** Supplied information **
______

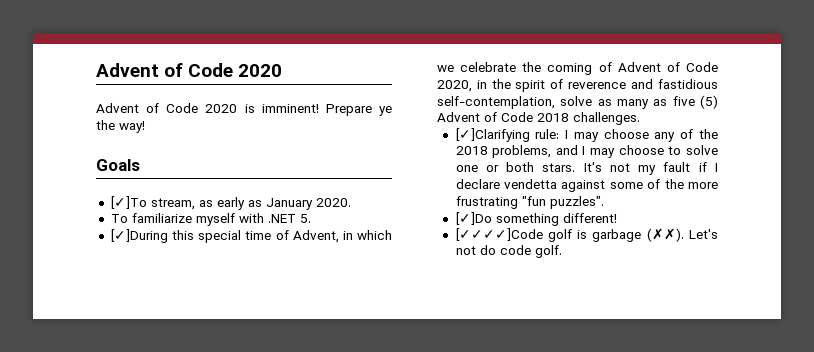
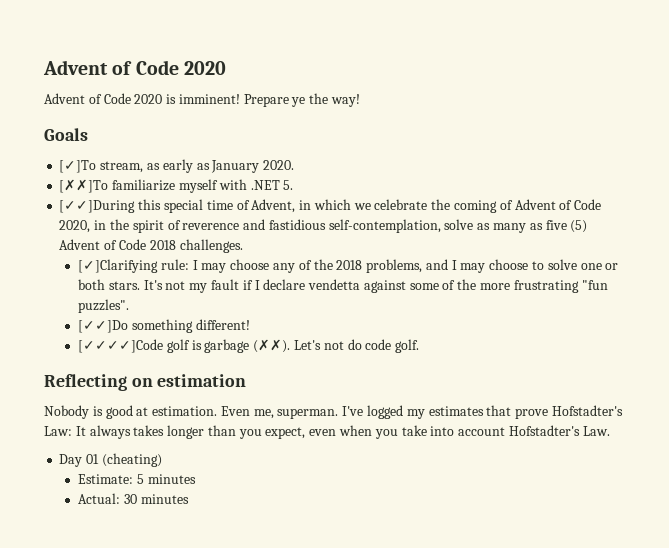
[110,214,128,223] To -> [59,179,109,193] [✗✗]To
[110,229,168,243] [✓]During -> [59,200,136,213] [✓✓]During
[455,212,492,225] [✓]Do -> [78,320,129,333] [✓✓]Do
(562, 251) none -> [44,374,247,391] [44,405,623,419] [44,425,610,439] [59,453,162,467] [78,474,196,484] [78,493,189,504] // Reflecting on estimation // Nobody is good at estimation. Even me, superman. I've logged my estimates that prove Hofstadter's Law: It always takes longer than you expect, even when you take into account Hofstadter's Law. // Day 01 (cheating) // Estimate: 5 minutes // Actual: 30 minutes

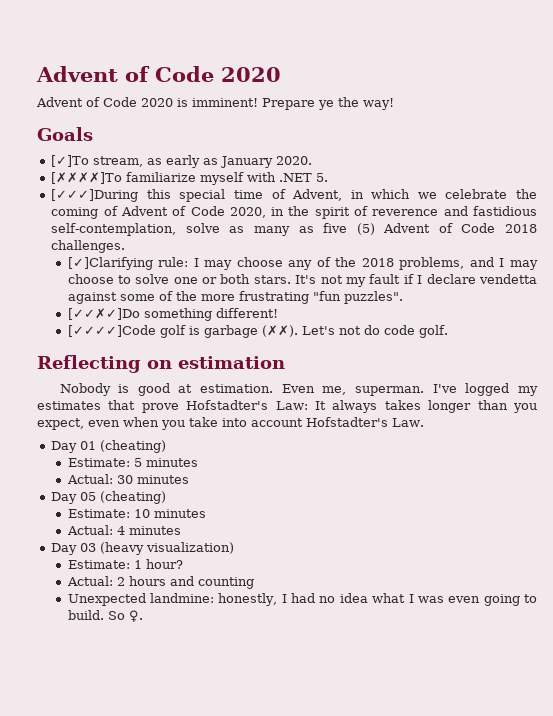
[59,179,109,193] [✗✗]To -> [51,172,123,184] [✗✗✗✗]To
[59,200,136,213] [✓✓]During -> [51,189,139,202] [✓✓✓]During
[78,320,129,333] [✓✓]Do -> [67,308,140,320] [✓✓✗✓]Do
(189, 499) none -> [51,491,167,504] [67,509,206,518] [66,525,181,535] [51,542,235,555] [67,559,183,569] [66,576,254,589] [67,593,537,606] [67,610,143,622] // Day 05 (cheating) // Estimate: 10 minutes // Actual: 4 minutes // Day 03 (heavy visualization) // Estimate: 1 hour? // Actual: 2 hours and counting // Unexpected landmine: honestly, I had no idea what I was even going to build. So ♀.

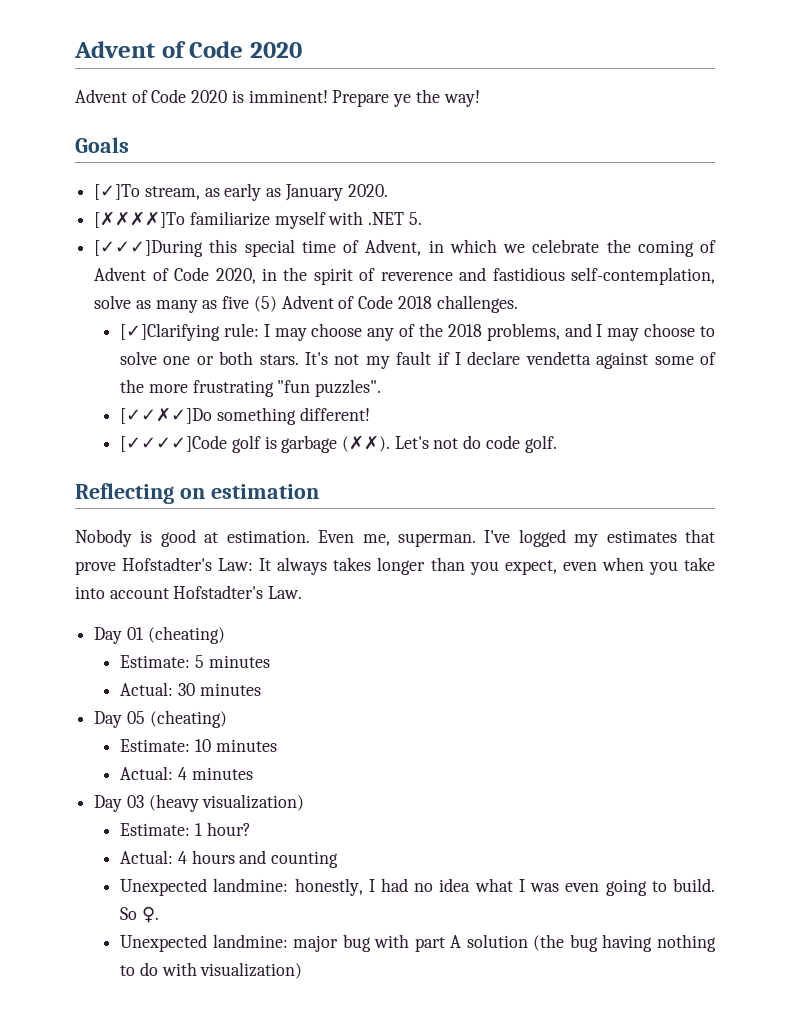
[116,577,125,586] 2 -> [177,851,187,864] 4
(143, 616) none -> [120,934,716,952] [120,962,303,979] // Unexpected landmine: major bug with part A solution (the bug having nothing to do with visualization)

______

** Instructions for the task **
The entries above should be retyped exactly, minus any pictures.

** Task answer **
[110,214,128,223] To -> [59,179,109,193] [✗✗]To
[110,229,168,243] [✓]During -> [59,200,136,213] [✓✓]During
[455,212,492,225] [✓]Do -> [78,320,129,333] [✓✓]Do
(562, 251) none -> [44,374,247,391] [44,405,623,419] [44,425,610,439] [59,453,162,467] [78,474,196,484] [78,493,189,504] // Reflecting on estimation // Nobody is good at estimation. Even me, superman. I've logged my estimates that prove Hofstadter's Law: It always takes longer than you expect, even when you take into account Hofstadter's Law. // Day 01 (cheating) // Estimate: 5 minutes // Actual: 30 minutes

[59,179,109,193] [✗✗]To -> [51,172,123,184] [✗✗✗✗]To
[59,200,136,213] [✓✓]During -> [51,189,139,202] [✓✓✓]During
[78,320,129,333] [✓✓]Do -> [67,308,140,320] [✓✓✗✓]Do
(189, 499) none -> [51,491,167,504] [67,509,206,518] [66,525,181,535] [51,542,235,555] [67,559,183,569] [66,576,254,589] [67,593,537,606] [67,610,143,622] // Day 05 (cheating) // Estimate: 10 minutes // Actual: 4 minutes // Day 03 (heavy visualization) // Estimate: 1 hour? // Actual: 2 hours and counting // Unexpected landmine: honestly, I had no idea what I was even going to build. So ♀.

[116,577,125,586] 2 -> [177,851,187,864] 4
(143, 616) none -> [120,934,716,952] [120,962,303,979] // Unexpected landmine: major bug with part A solution (the bug having nothing to do with visualization)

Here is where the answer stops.